Convert CSS units instantly: px to rem, rem to em, px to vw/vh, pt, and percent. Set custom base font size and viewport dimensions for accurate results.
CSS Units Converter is a free, browser-based tool
from UseToolSuite's
Color & CSS Tools collection.
All processing happens locally on your device — your data is never uploaded to any server.
Use the tool below, then scroll down for detailed documentation, frequently asked questions, and related resources.
What is CSS Units Converter?
CSS Units Converter is a free online tool that converts any CSS length value between all common units: px,
rem, em, pt, pc, vw, vh, and percent. Enter a value in any unit and instantly see the equivalent in every
other unit.
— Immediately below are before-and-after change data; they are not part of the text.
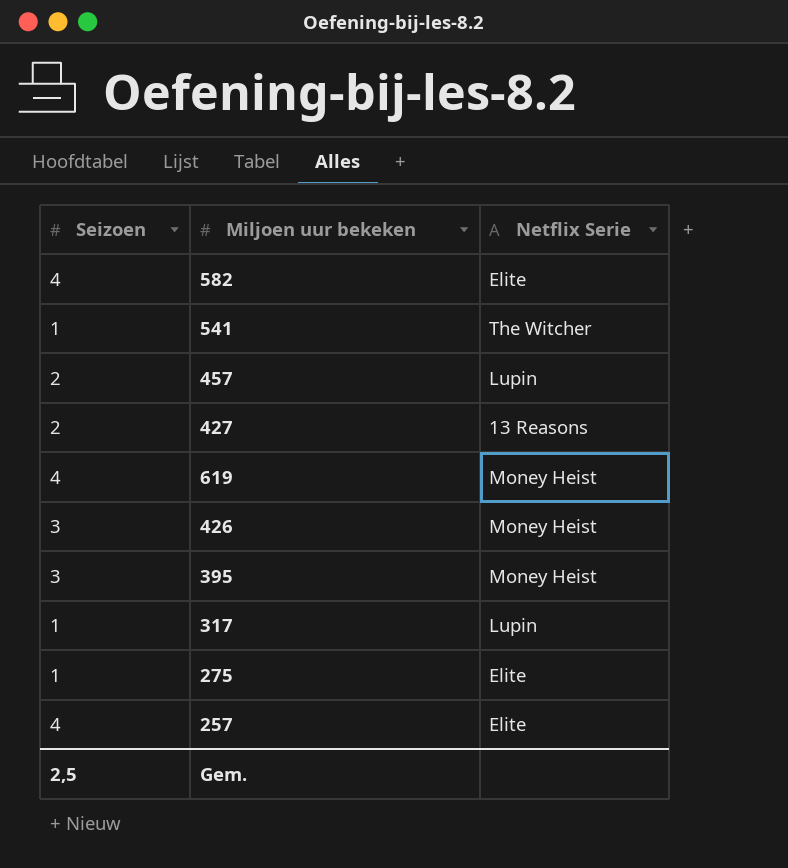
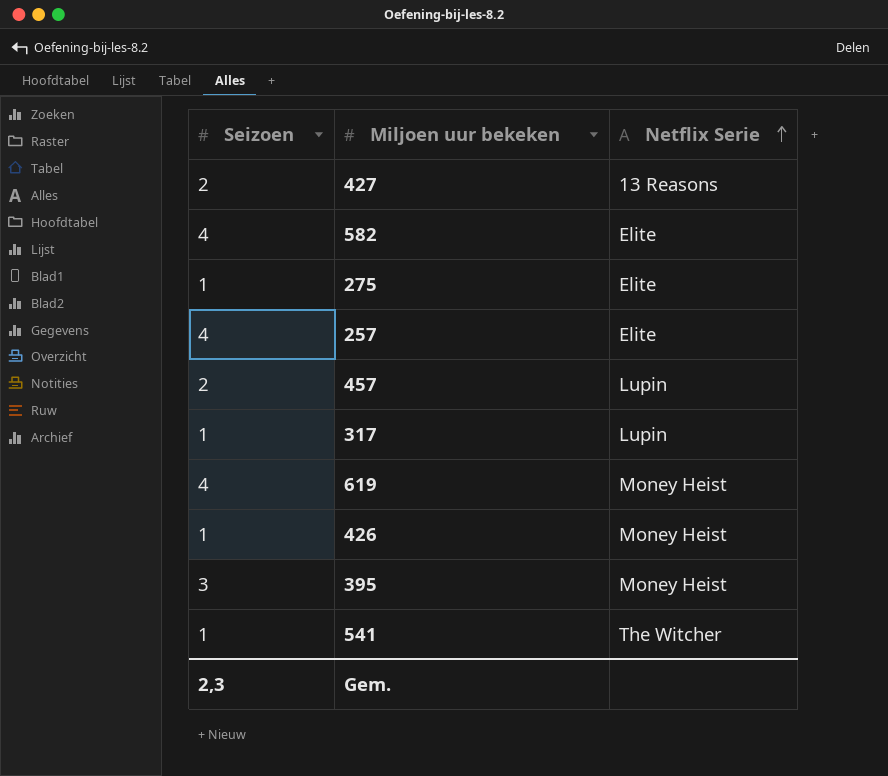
row order: none -> Netflix Serie ascending
426 | Seizoen: 3 -> 1
Gem. | Seizoen: 2,5 -> 2,3

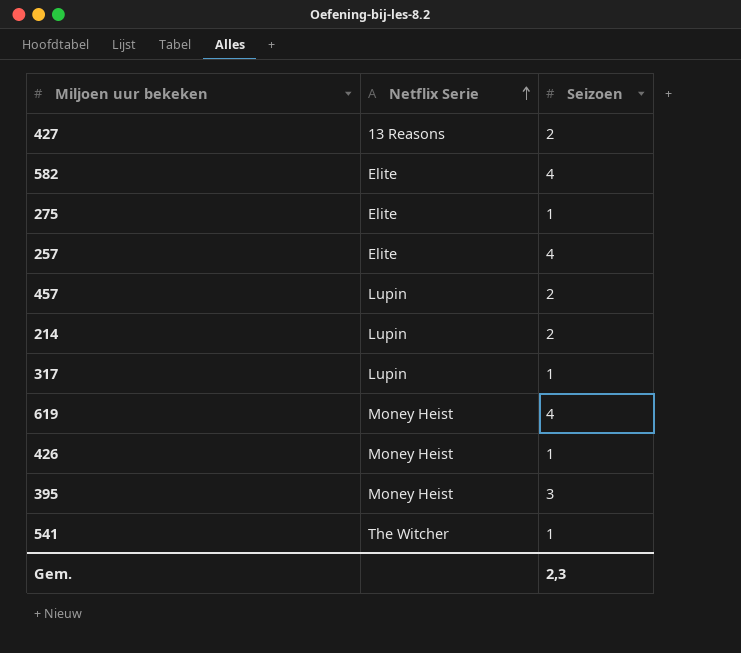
column Seizoen | position: 1 -> 3
row 214: none -> Lupin | 2

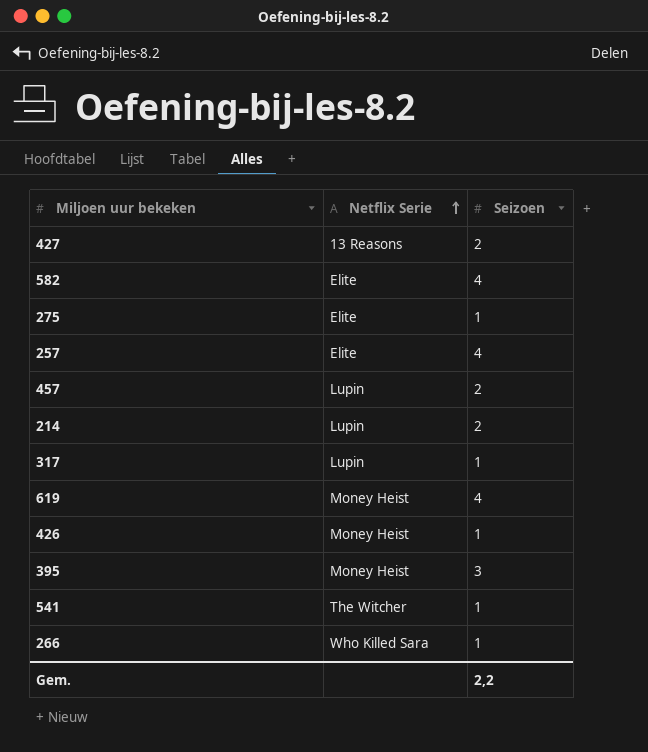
row 266: none -> Who Killed Sara | 1
Gem. | Seizoen: 2,3 -> 2,2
Configure the root font size, parent element size, and viewport dimensions to get accurate
context-aware conversions that match your project's CSS setup exactly.
When to use it?
Use CSS Units Converter when translating design specs from tools like Figma (which outputs px values)
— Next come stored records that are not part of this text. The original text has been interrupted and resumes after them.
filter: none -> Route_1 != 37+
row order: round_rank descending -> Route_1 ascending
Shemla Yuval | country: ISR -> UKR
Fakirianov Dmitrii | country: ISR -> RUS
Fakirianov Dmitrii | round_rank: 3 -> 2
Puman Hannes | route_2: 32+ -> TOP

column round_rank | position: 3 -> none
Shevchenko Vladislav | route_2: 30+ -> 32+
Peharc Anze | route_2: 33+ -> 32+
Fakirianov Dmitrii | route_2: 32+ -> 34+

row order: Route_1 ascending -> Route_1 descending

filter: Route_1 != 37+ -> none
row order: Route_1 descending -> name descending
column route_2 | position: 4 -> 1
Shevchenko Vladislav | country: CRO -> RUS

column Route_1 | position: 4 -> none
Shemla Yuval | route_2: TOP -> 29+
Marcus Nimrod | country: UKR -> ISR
into accessible rem values for your stylesheet, converting legacy px-based code to a rem-based design
system, or understanding what viewport-relative values like 2.5vw equal in pixels at a given screen size.
It is also useful when working with CSS-in-JS libraries where you need numeric values rather than CSS strings.
Common use cases
Front-end developers use CSS Units Converter to convert Figma-exported px values to rem for accessible
typography, verify that rem-based spacing values produce the correct pixel output, calculate vw equivalents
for fluid type sizing with clamp(), convert print stylesheets between pt and px, and validate that
percentage-based widths match expected pixel dimensions at specific viewport sizes.
What is the CSS Units Converter?
The CSS Units Converter is a straightforward utility designed to mathematically translate absolute pixel values (px) into scalable, responsive units like em, rem, vh, and vw. Modern web design requires building interfaces that scale perfectly across mobile phones, tablets, and massive desktop monitors. Using relative units like rem (root em) ensures that your typography and spacing scale according to the user's browser accessibility settings, rather than remaining fixed at a rigid pixel size.
How does it work?
The tool relies on simple client-side mathematical calculations based on a defined "base" value. By default, most browsers use a root font size of 16px. If you input 24px and set the base to 16px, the tool divides 24 by 16 to instantly output 1.5rem. It provides bidirectional conversions across multiple unit types simultaneously, updating all output fields in real-time as you type, without requiring any page reloads or server requests.
Common use cases
Frontend engineers use the CSS Units Converter when migrating a legacy, pixel-based website to a modern, fully responsive architecture based on rem units. Web designers use it when translating fixed-pixel values from a Figma or Sketch mockup into the fluid CSS required for the actual build. Accessibility specialists use it to ensure that all typography is built using scalable units, allowing visually impaired users to successfully zoom the interface.
Absolute vs relative — and why it matters for accessibility
The core split: absolute units (px) are fixed, while relative units (rem, em, %, vw) depend on something else. For font sizes this isn’t just preference — it’s accessibility. Users can change their browser’s default font size to cope with low vision, and px font sizes ignore that preference, while rem scales with it. WCAG 2.1 (1.4.4) requires text to resize to 200% without breaking, which rem-based sizing helps satisfy. The default base is 16px, so 1rem = 16px unless the root font-size is overridden.
Pick the unit by what you’re sizing
There’s no single “best” unit — match it to the job:
| Property | Reach for | Why |
|---|
| Font size | rem | Respects user zoom preference |
| Component padding tied to its text | em | Scales with the element’s own font size |
| Layout width/height | %, fr, px | Relative to parent or fixed |
| Full-viewport sections | dvh/svh | Mobile-chrome-safe (not bare vh) |
| Fluid type | clamp() w/ vw | Continuous scaling |
| Context-aware components | cqi/cqw | Relative to the container |
The em-compounding trap
em is relative to the parent’s font size, so it compounds when nested: a 1.2em element inside another 1.2em element renders at 1.44× the base. That’s powerful for components that should scale as a unit, but it’s a frequent source of “why is this text huge three levels deep?” bugs. When in doubt for font sizing, rem (always relative to the root) avoids the surprise; reserve em for padding/margins you want to track the element’s own text size.
The mobile vh fix
100vh on mobile is taller than the visible area because it includes the space behind the browser’s address bar, causing content to be cut off or jump as the bar hides. Use 100dvh (dynamic viewport height, adjusts as chrome appears/disappears) or 100svh (small viewport height, the conservative choice) instead. These are supported in current Chrome, Safari, and Firefox and fix the classic “full-height section is slightly too tall on mobile” problem.